Exercise: From the first entry to the last, restate everything word for word and exclude pictures.

Source information:

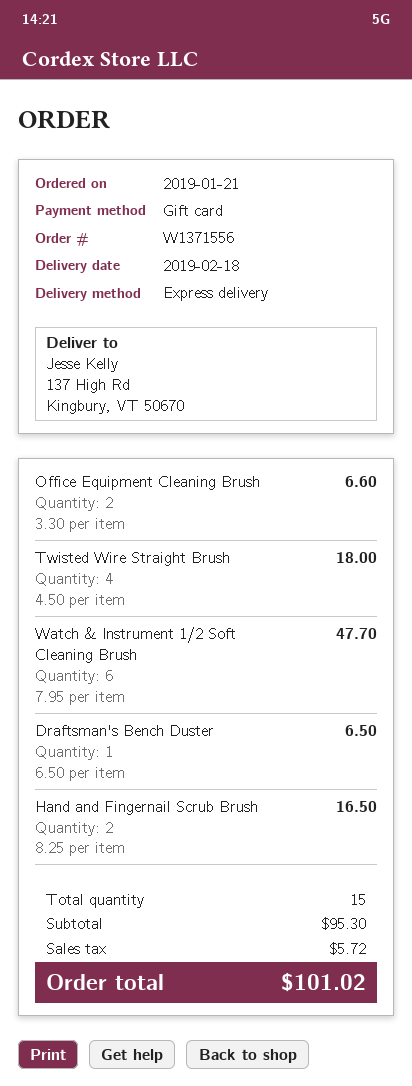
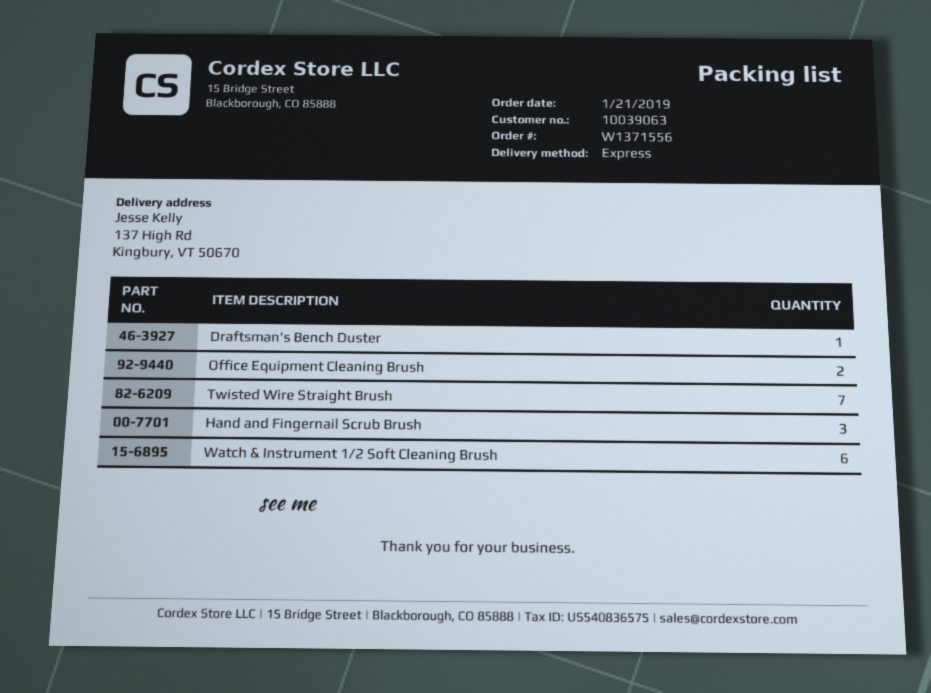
Twisted Wire Straight Brush: 4 -> 7
Hand and Fingernail Scrub Brush: 2 -> 3

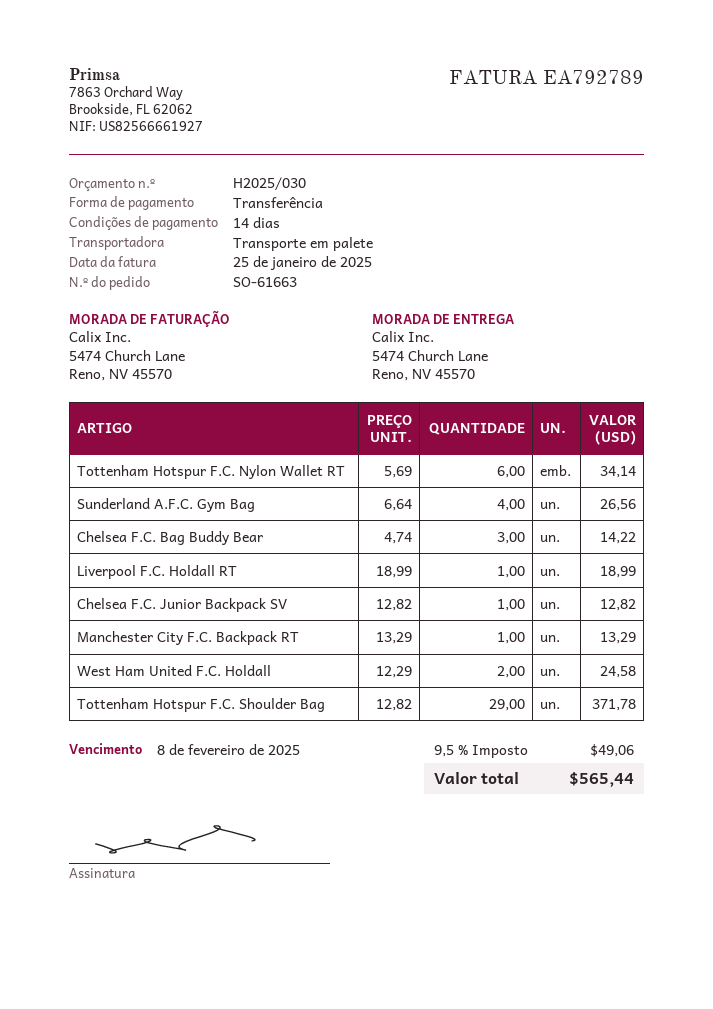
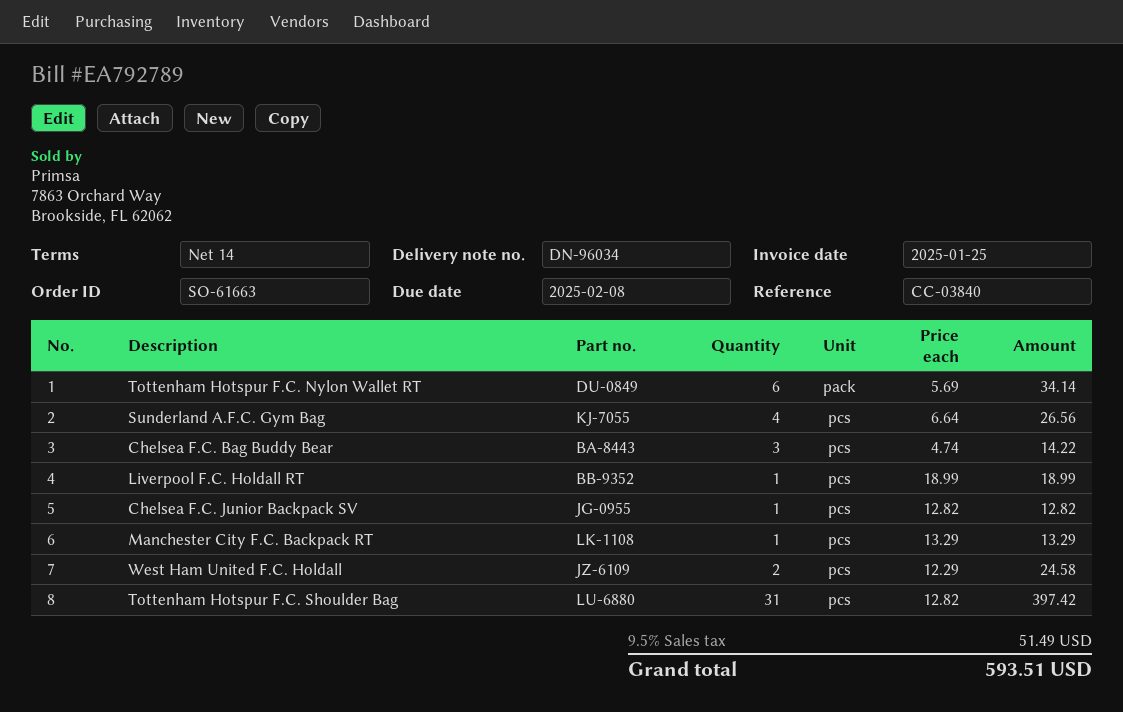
Tottenham Hotspur F.C. Shoulder Bag: 29 x 12.82 = 371.78 -> 31 x 12.82 = 397.42
tax: 9.5% = 49.06 -> 9.5% = 51.49
total: 565.44 -> 593.51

Task answer:
Twisted Wire Straight Brush: 4 -> 7
Hand and Fingernail Scrub Brush: 2 -> 3

Tottenham Hotspur F.C. Shoulder Bag: 29 x 12.82 = 371.78 -> 31 x 12.82 = 397.42
tax: 9.5% = 49.06 -> 9.5% = 51.49
total: 565.44 -> 593.51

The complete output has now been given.